Goal of the exercise
The response should be the lines of the data, starting at the first and ending at the one that contains "(218, 631) none -> [395,834,428,852] N/A", copied without change.

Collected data
※ ※ ※

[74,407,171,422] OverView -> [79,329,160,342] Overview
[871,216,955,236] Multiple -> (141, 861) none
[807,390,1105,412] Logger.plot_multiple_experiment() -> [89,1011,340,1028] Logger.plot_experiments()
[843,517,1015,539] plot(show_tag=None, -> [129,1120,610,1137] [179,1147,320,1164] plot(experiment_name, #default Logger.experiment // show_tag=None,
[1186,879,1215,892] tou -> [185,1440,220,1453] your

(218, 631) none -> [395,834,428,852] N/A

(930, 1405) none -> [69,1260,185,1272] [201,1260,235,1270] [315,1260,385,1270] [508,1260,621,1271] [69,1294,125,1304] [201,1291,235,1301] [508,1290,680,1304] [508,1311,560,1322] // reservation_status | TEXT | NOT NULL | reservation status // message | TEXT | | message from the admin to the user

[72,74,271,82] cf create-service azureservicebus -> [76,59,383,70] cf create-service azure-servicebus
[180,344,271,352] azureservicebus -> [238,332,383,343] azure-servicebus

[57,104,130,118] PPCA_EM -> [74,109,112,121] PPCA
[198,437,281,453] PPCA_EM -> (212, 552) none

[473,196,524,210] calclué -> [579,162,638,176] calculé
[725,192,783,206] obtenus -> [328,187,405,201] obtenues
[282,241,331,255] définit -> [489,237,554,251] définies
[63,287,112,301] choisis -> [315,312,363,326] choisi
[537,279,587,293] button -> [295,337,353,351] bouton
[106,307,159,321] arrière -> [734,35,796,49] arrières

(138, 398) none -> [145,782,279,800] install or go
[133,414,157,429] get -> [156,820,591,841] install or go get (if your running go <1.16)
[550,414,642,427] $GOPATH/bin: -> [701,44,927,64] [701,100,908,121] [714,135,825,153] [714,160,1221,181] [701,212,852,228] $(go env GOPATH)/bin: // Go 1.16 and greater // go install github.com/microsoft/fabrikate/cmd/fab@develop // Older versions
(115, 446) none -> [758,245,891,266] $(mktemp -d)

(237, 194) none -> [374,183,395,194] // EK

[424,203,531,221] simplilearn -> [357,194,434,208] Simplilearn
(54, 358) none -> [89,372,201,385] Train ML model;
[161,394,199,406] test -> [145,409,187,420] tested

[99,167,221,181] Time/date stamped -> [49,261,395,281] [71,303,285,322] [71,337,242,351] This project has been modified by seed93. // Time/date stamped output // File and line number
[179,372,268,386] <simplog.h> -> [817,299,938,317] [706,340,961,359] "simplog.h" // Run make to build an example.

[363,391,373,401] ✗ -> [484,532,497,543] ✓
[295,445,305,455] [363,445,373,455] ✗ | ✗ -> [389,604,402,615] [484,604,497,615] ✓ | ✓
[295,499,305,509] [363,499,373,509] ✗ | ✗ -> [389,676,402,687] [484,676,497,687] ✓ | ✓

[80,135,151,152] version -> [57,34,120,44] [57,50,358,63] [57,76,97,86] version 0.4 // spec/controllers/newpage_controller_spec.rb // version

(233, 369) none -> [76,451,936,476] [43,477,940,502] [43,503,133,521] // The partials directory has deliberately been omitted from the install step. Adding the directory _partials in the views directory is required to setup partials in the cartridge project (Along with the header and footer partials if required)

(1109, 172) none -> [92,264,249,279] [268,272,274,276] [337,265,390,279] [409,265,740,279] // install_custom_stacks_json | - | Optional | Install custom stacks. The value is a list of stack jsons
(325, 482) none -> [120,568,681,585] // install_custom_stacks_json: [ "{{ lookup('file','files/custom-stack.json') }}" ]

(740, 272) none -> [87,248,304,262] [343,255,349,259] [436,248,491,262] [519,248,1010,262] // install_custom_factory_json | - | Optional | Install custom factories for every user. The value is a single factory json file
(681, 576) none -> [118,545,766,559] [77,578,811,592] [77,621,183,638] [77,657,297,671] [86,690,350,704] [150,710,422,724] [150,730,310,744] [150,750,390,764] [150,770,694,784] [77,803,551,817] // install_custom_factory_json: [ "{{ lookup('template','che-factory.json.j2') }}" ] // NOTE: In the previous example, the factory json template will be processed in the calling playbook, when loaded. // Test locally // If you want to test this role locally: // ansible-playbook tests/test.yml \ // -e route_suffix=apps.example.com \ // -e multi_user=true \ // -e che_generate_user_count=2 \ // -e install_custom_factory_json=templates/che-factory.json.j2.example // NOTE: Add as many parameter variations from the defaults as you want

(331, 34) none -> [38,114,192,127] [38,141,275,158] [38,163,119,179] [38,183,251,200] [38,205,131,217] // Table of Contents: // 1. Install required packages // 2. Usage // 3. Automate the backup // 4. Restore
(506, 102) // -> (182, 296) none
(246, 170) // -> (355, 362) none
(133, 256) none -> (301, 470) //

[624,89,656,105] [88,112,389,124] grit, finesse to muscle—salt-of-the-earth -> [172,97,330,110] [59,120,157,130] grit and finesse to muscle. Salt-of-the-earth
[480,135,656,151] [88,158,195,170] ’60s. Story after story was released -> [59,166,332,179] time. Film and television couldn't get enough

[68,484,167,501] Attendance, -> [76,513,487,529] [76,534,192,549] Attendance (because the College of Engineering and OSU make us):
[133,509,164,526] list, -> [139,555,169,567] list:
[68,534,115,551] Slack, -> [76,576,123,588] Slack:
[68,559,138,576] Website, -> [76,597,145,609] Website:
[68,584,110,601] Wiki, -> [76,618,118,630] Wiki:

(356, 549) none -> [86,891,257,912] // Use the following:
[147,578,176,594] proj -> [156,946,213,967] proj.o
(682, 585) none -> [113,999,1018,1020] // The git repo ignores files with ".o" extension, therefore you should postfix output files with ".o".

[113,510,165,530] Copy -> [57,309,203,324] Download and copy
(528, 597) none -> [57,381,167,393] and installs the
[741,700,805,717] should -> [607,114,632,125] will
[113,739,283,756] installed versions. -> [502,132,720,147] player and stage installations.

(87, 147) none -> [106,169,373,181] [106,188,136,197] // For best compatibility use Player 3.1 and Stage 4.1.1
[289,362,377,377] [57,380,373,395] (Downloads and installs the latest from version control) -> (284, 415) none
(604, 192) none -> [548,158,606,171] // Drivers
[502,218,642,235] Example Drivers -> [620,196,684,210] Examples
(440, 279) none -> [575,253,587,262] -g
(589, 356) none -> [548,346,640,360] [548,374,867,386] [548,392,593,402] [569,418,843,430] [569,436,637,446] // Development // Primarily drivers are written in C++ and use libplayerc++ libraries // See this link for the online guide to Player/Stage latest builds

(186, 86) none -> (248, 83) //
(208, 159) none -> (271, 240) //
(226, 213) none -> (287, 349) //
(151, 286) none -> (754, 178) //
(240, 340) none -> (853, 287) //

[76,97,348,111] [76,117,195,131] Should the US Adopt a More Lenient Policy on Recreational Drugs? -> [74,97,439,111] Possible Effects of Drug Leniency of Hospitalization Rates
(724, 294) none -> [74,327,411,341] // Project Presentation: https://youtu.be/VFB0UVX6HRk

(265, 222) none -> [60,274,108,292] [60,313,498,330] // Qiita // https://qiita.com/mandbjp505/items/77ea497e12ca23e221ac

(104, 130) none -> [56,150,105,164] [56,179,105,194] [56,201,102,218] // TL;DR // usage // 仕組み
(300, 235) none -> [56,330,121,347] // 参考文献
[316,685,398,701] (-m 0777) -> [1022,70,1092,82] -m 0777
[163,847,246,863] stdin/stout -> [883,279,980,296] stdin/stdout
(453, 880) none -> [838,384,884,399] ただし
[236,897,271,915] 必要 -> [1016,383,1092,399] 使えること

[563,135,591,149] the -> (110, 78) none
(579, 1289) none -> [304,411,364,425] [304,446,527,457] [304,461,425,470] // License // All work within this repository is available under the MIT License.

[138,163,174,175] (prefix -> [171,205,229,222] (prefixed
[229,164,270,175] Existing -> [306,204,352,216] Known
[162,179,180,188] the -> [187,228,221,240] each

※ ※ ※

Solution to this problem
[74,407,171,422] OverView -> [79,329,160,342] Overview
[871,216,955,236] Multiple -> (141, 861) none
[807,390,1105,412] Logger.plot_multiple_experiment() -> [89,1011,340,1028] Logger.plot_experiments()
[843,517,1015,539] plot(show_tag=None, -> [129,1120,610,1137] [179,1147,320,1164] plot(experiment_name, #default Logger.experiment // show_tag=None,
[1186,879,1215,892] tou -> [185,1440,220,1453] your

(218, 631) none -> [395,834,428,852] N/A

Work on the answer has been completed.